To say that such changes are necessary for the continued viability of the Church  strikes at the heart of our biblical, confessional understanding of three things: First, the nature of the Gospel; second, how the benefits of the Gospel are delivered to poor, miserable sinners; and third, the purpose and function of the pastoral office.  Now I want to emphasize that new models of what it means to be church, and the pastor’s place in that church, are definitely being entertained today – not merely among laity, but among pastors themselves and District and Synodical officials. 

I, however, would contend that you cannot discuss these matters in isolation, as though they had no bearing upon ecclesiastical order and the very nature of the Gospel. “Faith comes by hearing,” the Scripture says, “and hearing through the Word of Christ” (Rom. 10.17).  That saving Word of Christ, we Lutherans believe, is applied to us in preaching and teaching, in Holy Baptism, Holy Absolution, and the Holy Supper.  We sinners aren’t manipulated into the Faith by new methods or by appealing to our so-called felt needs. As the Catechism reminds us, the Holy Spirit, apart from human reason or strength, calls, gathers, enlightens and sanctifies believers in Christ and keeps them, by grace, with our Savior in the true Christian Faith.

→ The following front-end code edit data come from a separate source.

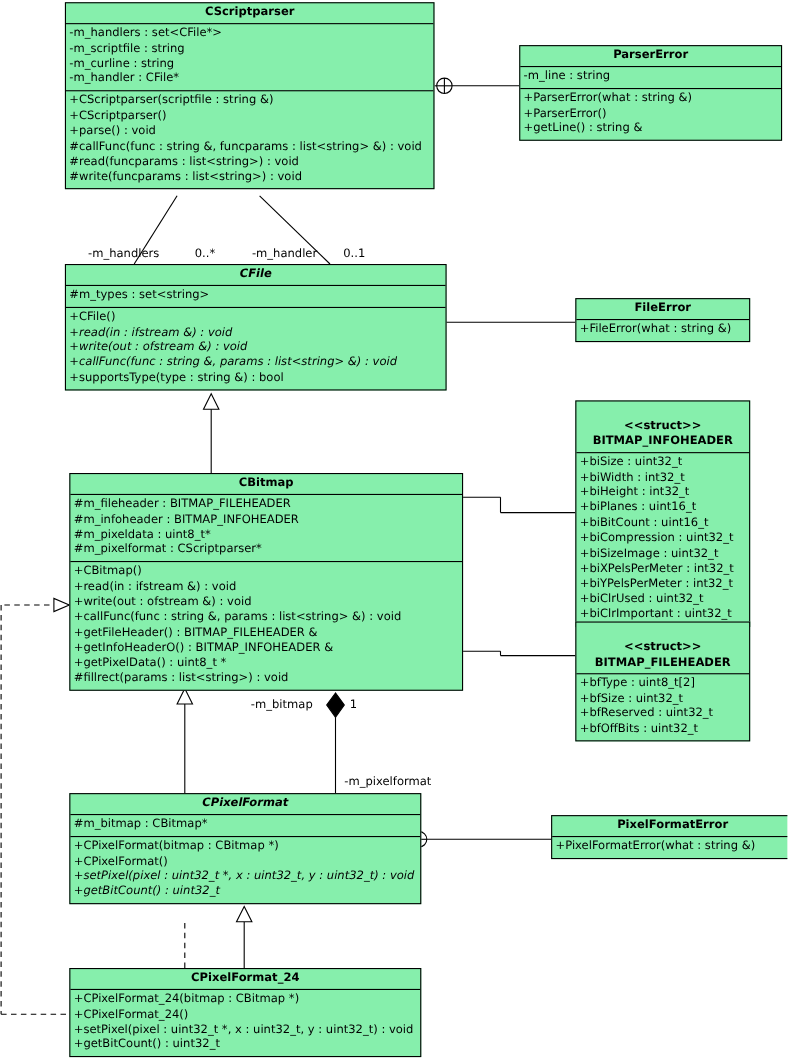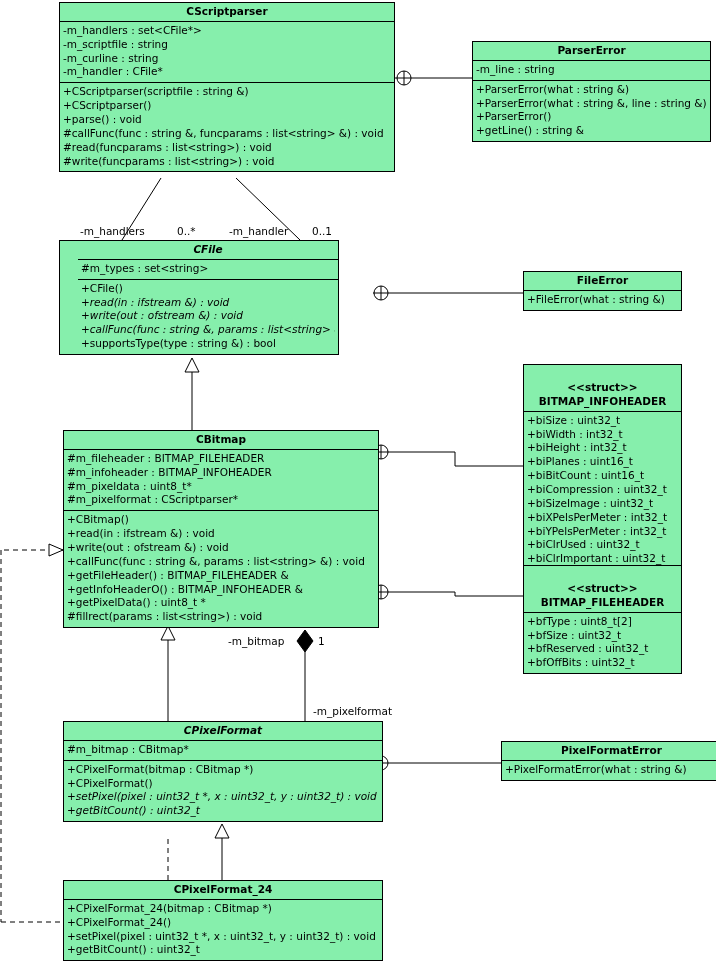--- a/index.html
+++ b/index.html
@@ -164,7 +164,6 @@
     </div>
     <div class="compartment ops">
       <div class="row">+ParserError(what : string &amp;)</div>
-      <div class="row">+ParserError(what : string &amp;, line : string &amp;)</div>
       <div class="row">+ParserError()</div>
       <div class="row">+getLine() : string &amp;</div>
     </div>

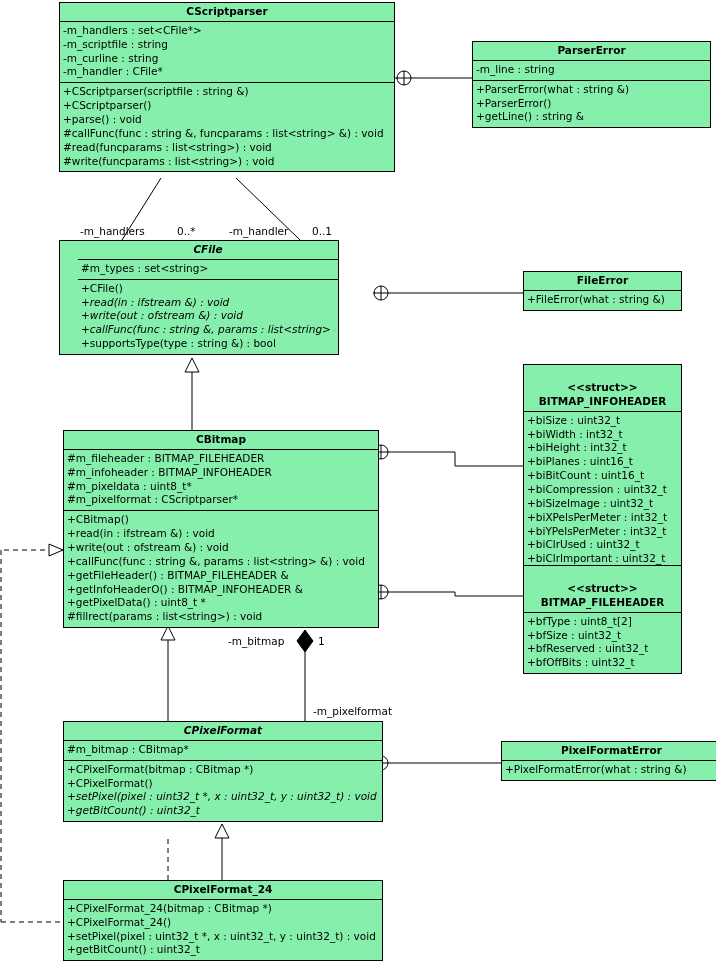--- a/index.html
+++ b/index.html
@@ -169,7 +169,7 @@
     </div>
   </div>
 
-  <div class="cls" style="left:59px; top:240px; width:280px;padding-left:18px;">
+  <div class="cls" style="left:59px; top:240px; width:347px;">
     <div class="title italic">CFile</div>
     <div class="compartment attrs">
       <div class="row">#m_types : set&lt;string&gt;</div>

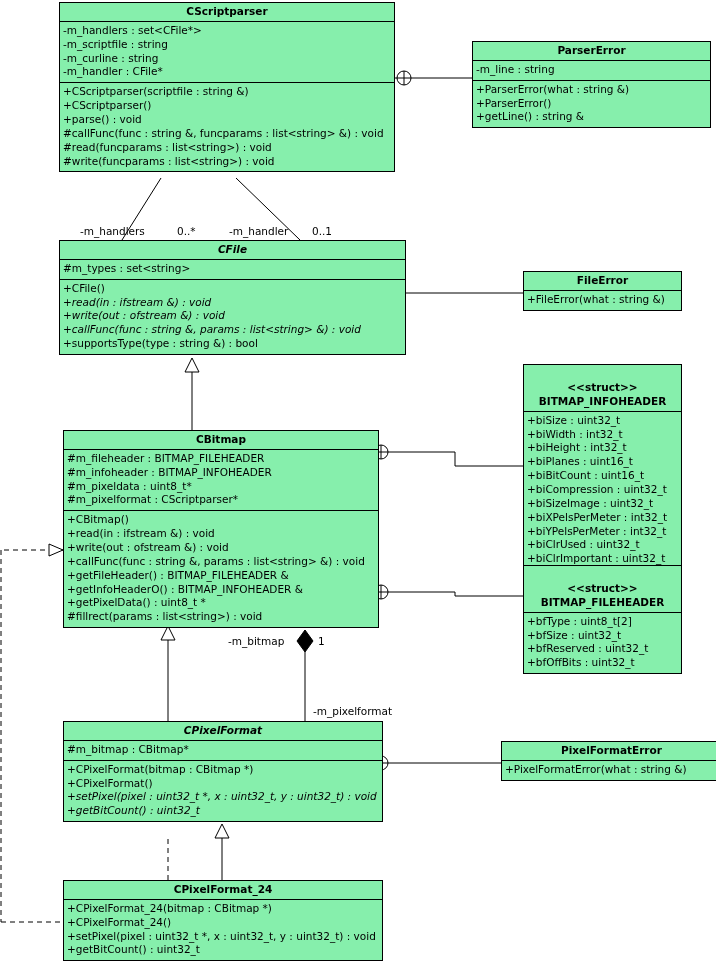--- a/index.html
+++ b/index.html
@@ -190,7 +190,7 @@
     </div>
   </div>
 
-  <div class="cls" style="left:63px; top:430px; width:316px;">
+  <div class="cls" style="left:63px; top:430px; width:358px;">
     <div class="title">CBitmap</div>
     <div class="compartment attrs">
       <div class="row">#m_fileheader : BITMAP_FILEHEADER</div>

Our understanding of the centrality of the Means of Grace in all this is one of the things that separate us Lutherans from the enthusiasts, who believe that the Holy Spirit operates apart from means.  For the Lutheran, outreach with the Gospel will necessarily involve the Means of Grace at least somewhere along the line.  Christian outreach would, therefore, ordinarily at some point involve pastors, who for the sake of the congregations they serve are stewards of the Means of Grace. Stated simply, apart from those Means – preaching, teaching, baptizing, administering the Sacrament – there’s no Jesus, no faith, no forgiveness, no salvation.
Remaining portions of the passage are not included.